Rather than breakdown the rest of the analysis, I’m just going to share the query I used to complete the analysis:
select m.z_pk as "Key", datetime(ztimestamp + 978307200, 'unixepoch', 'localtime') as "Date", case when m.z_ent then (select z_name from z_primarykey natural join zmessage) else "Unknown(" || m.z_ent || ")" end as "Type", case zstatus when 2 then "Sent" when 3 then "Delivered" when 4 then "Received" else "Unknown(" || zstatus || ")" end as "Status", zdiscussion as "DiscussionID", zusername as "Contact", zbody as "Message" from zmessage as m, zcontact as c on m.zsender = c.z_pk order by discussionid asc, date asc;
By way of brief description:
the AS statements, such as that seen in m.z_pk as "Key", create aliases, effectively renaming the columns (or in the FROM statement, the tables) to make the output more informative.
The first CASE statement queries the z_primarykey to interpret the Z_ENT integer into its textual value.
The second CASE statement interprets the ZSTATUS flag into its English equivalent, which was not stored in the database, but determined by studying the application user-interface. This begs the question, then where does the application get the textual interpretation? Probably within its code.
The FROM statement queries two tables, zmessage and zcontact, to interpret the ZSENDER integer. But wait, you say, there is no ZSENDER in the select statement! (see next bullet point…)
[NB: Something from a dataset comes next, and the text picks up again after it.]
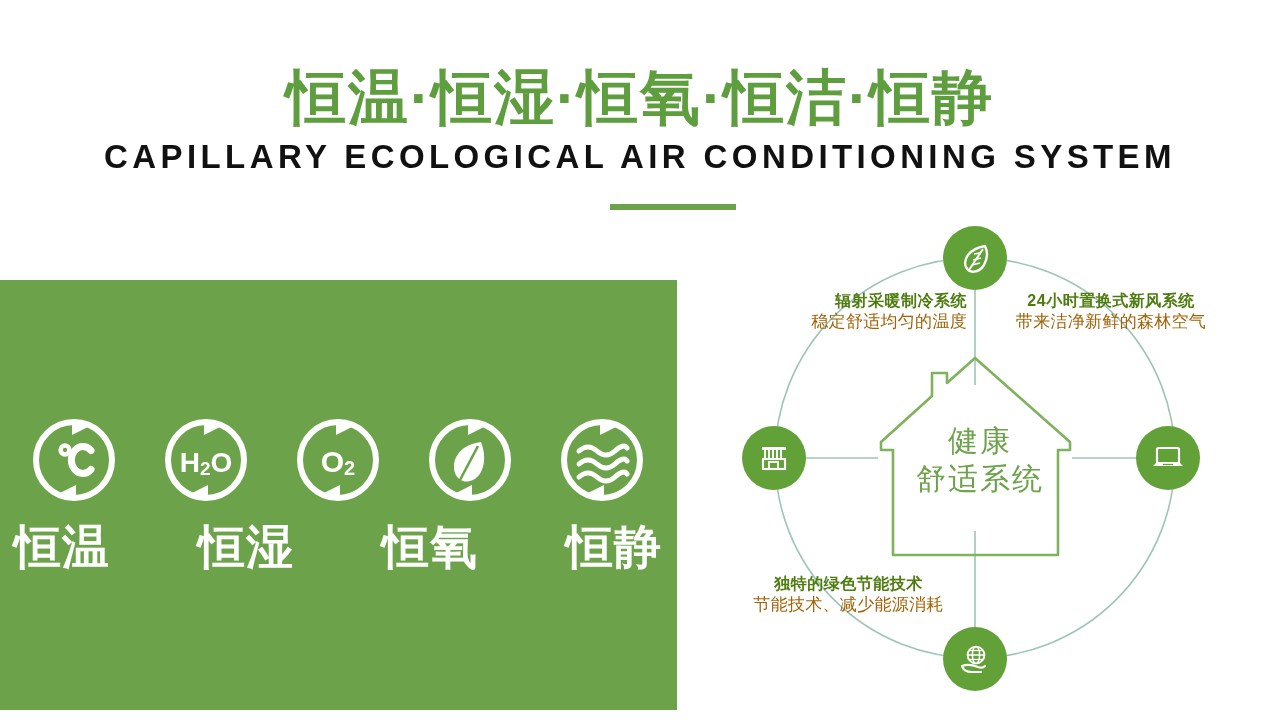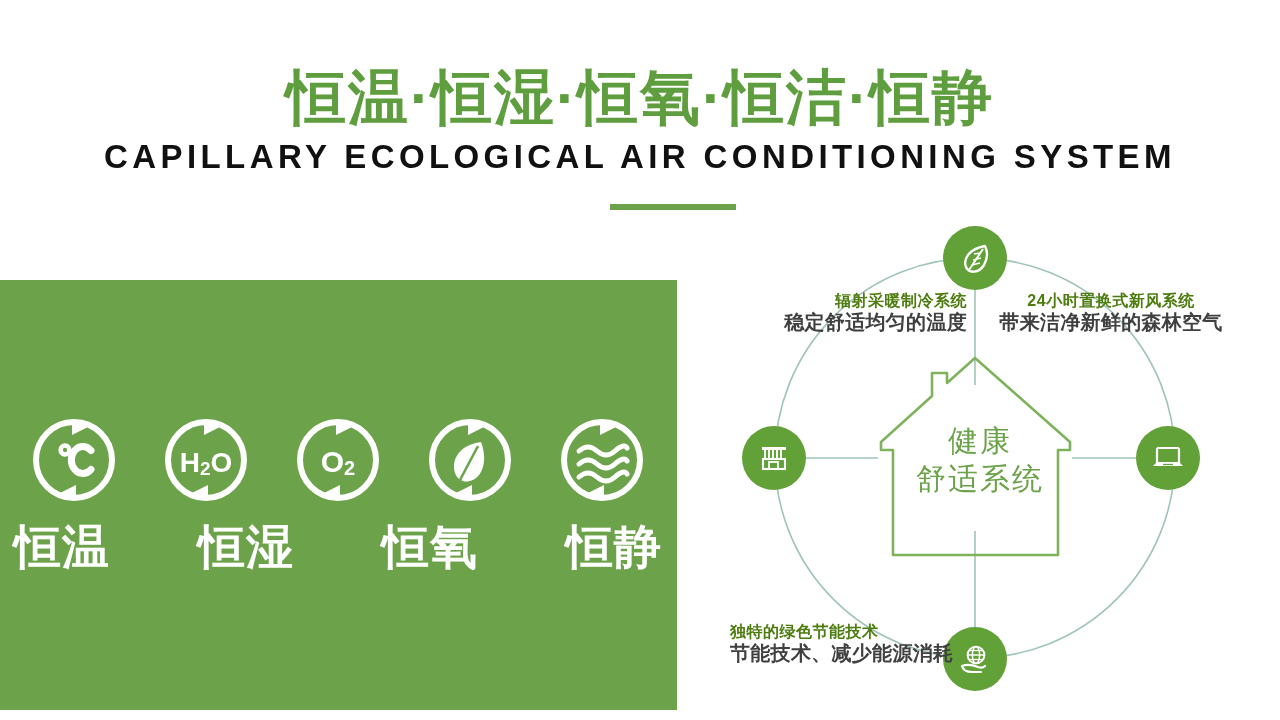"稳定舒适均匀的温度" .callout .c-desc { color: #404040 -> #a16207; font-size: 20px -> 17px; font-weight: bold -> normal }
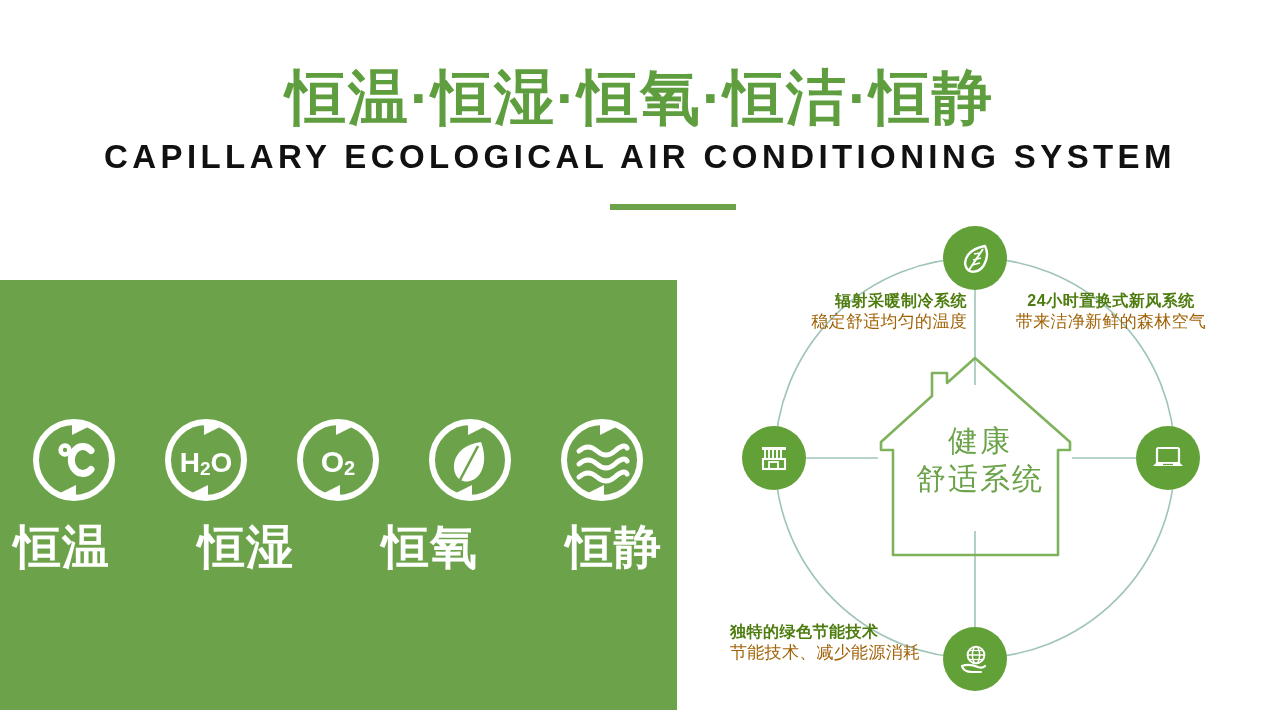"独特的绿色节能技术" #callout-bl { margin-top: 48px -> none; text-align: left -> center }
The ON statement is the SQLite equivalent of an SQL INNER JOIN, which is an intersection of the two tables, i.e., it select rows from both tables where the columns match. In this case, the columns to be matched are ZSENDER from the ZMESSAGE table and Z_PK from the ZCONTACT table. The effect is that the SELECT statement knows which ZUSERNAME from ZCONTACT to return based on the ZSENDER value in the ZMESSAGE table.
The ORDER BY statement sorts the output first by the ZDISCUSSION column, then by the ZDATESTAMP, both in ascending order. Note that the column alias names are used.
I hope this gives some insight into the workings of TextMe2.sqlite databases and helps you in the future with the analysis of never-before-seen SQLite databases.